(To do) Report each line of the entries that includes "discount" by copying it.

(Records shown)
---------------
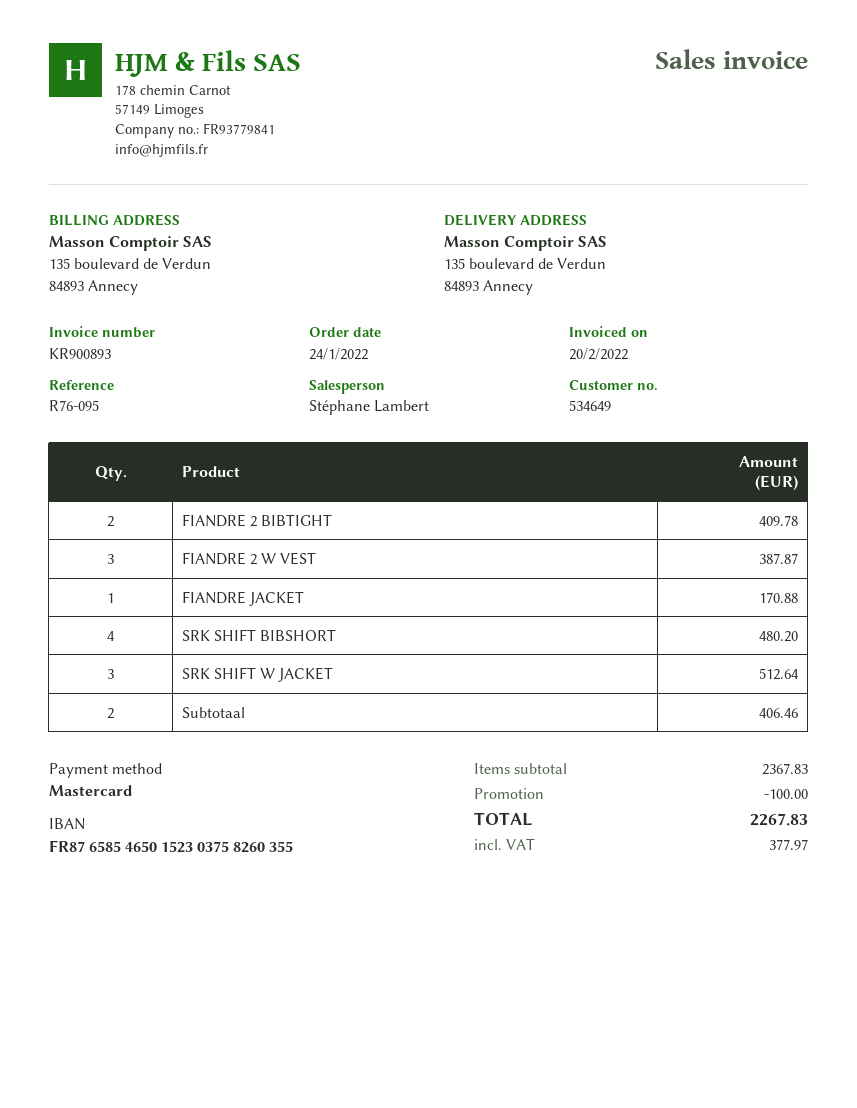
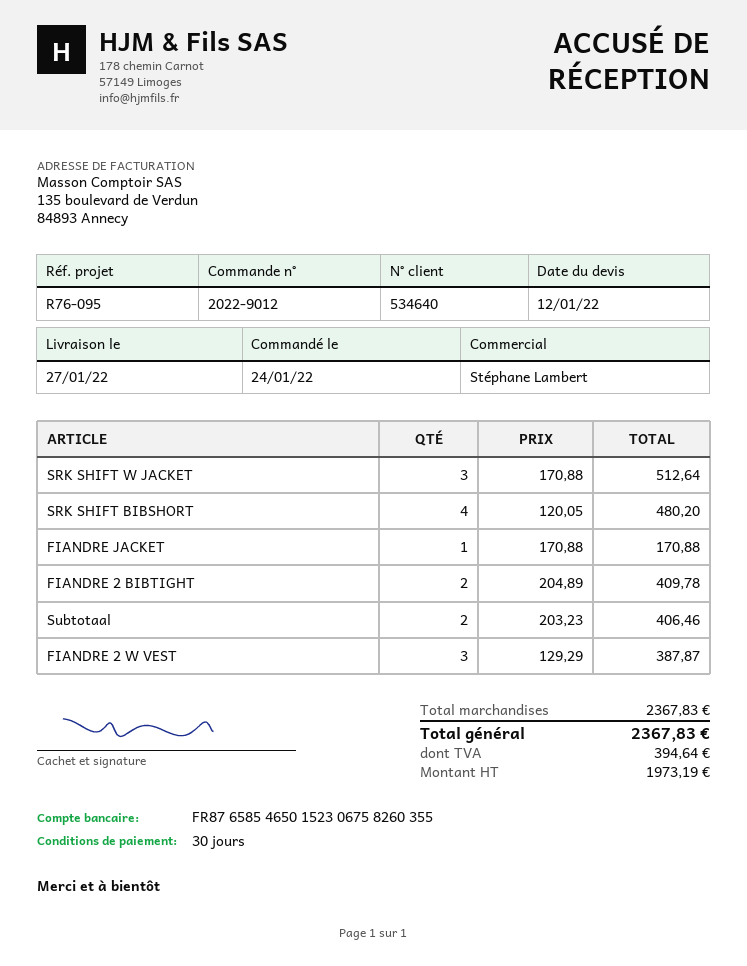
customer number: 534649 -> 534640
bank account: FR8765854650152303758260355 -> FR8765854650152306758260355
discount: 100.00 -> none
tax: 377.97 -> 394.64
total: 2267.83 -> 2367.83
---------------
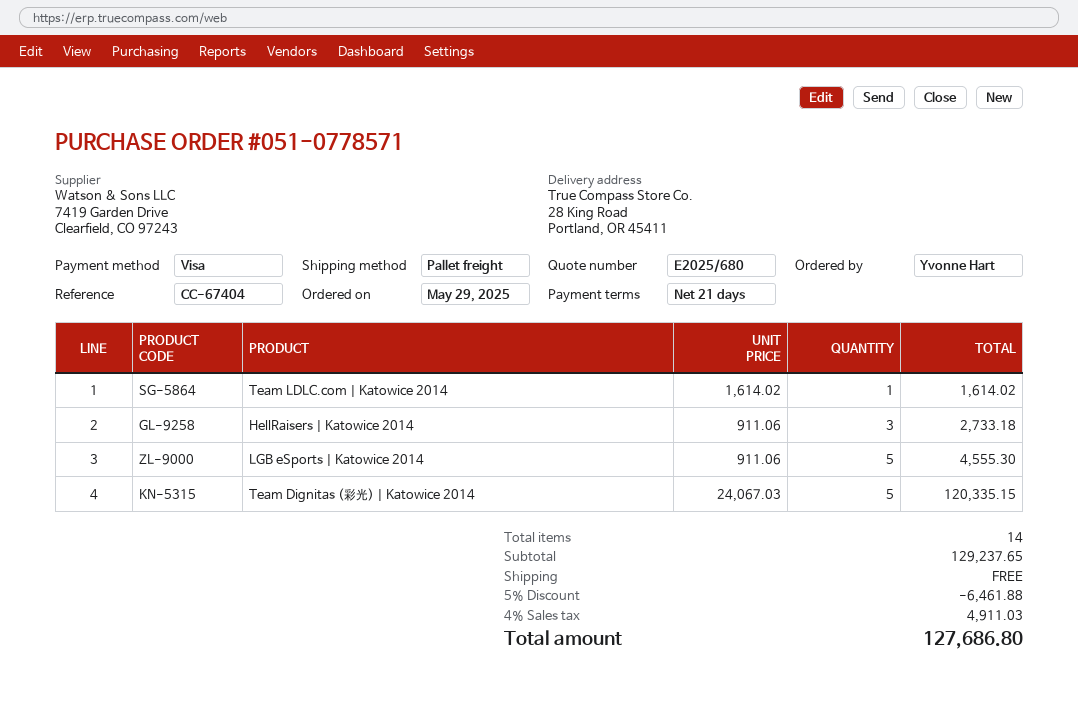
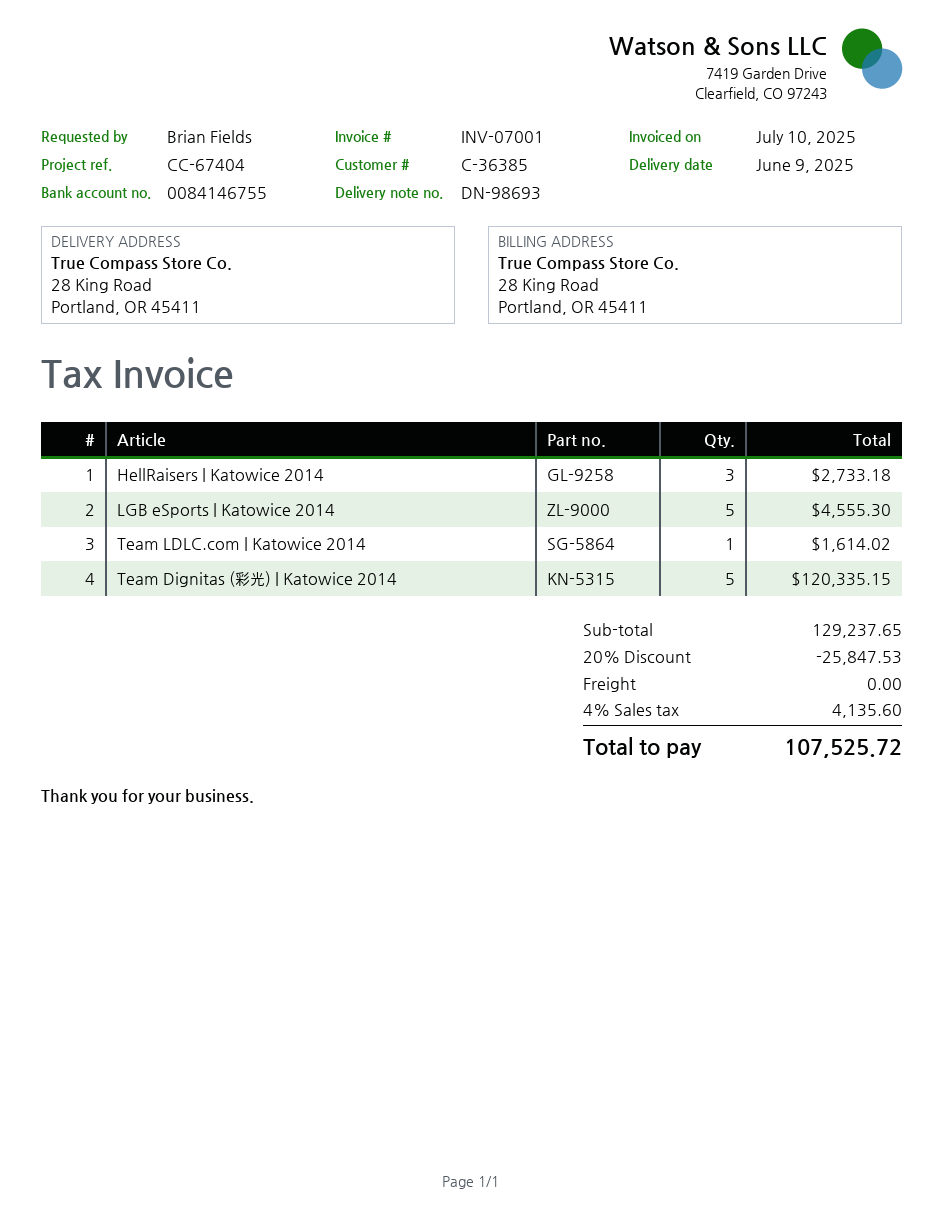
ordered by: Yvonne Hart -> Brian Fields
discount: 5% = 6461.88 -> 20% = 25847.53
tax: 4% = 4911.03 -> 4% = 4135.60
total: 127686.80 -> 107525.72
---------------
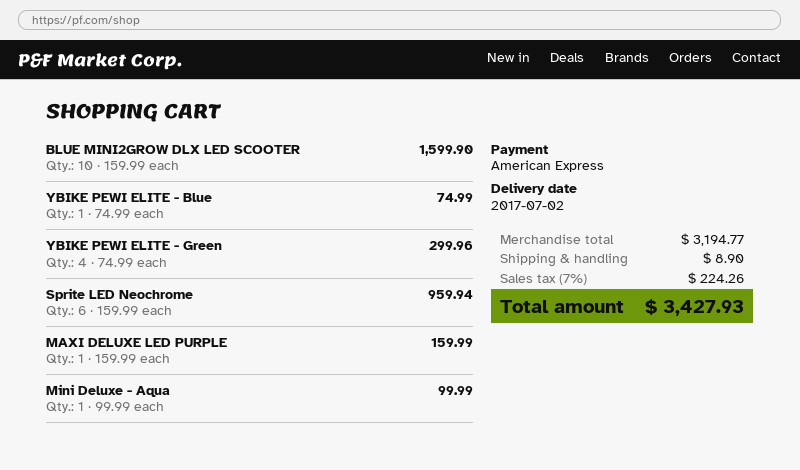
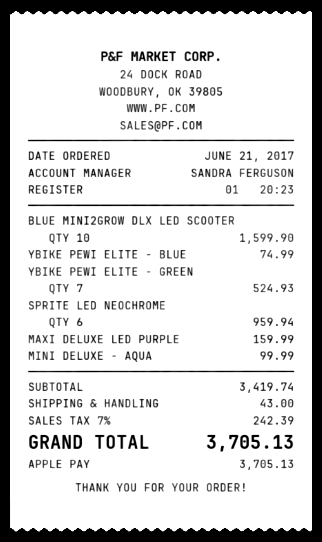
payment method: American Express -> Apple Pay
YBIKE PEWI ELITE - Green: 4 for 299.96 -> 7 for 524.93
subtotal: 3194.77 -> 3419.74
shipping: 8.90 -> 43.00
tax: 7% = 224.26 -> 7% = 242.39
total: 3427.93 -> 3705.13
---------------
(Output below)
discount: 100.00 -> none
discount: 5% = 6461.88 -> 20% = 25847.53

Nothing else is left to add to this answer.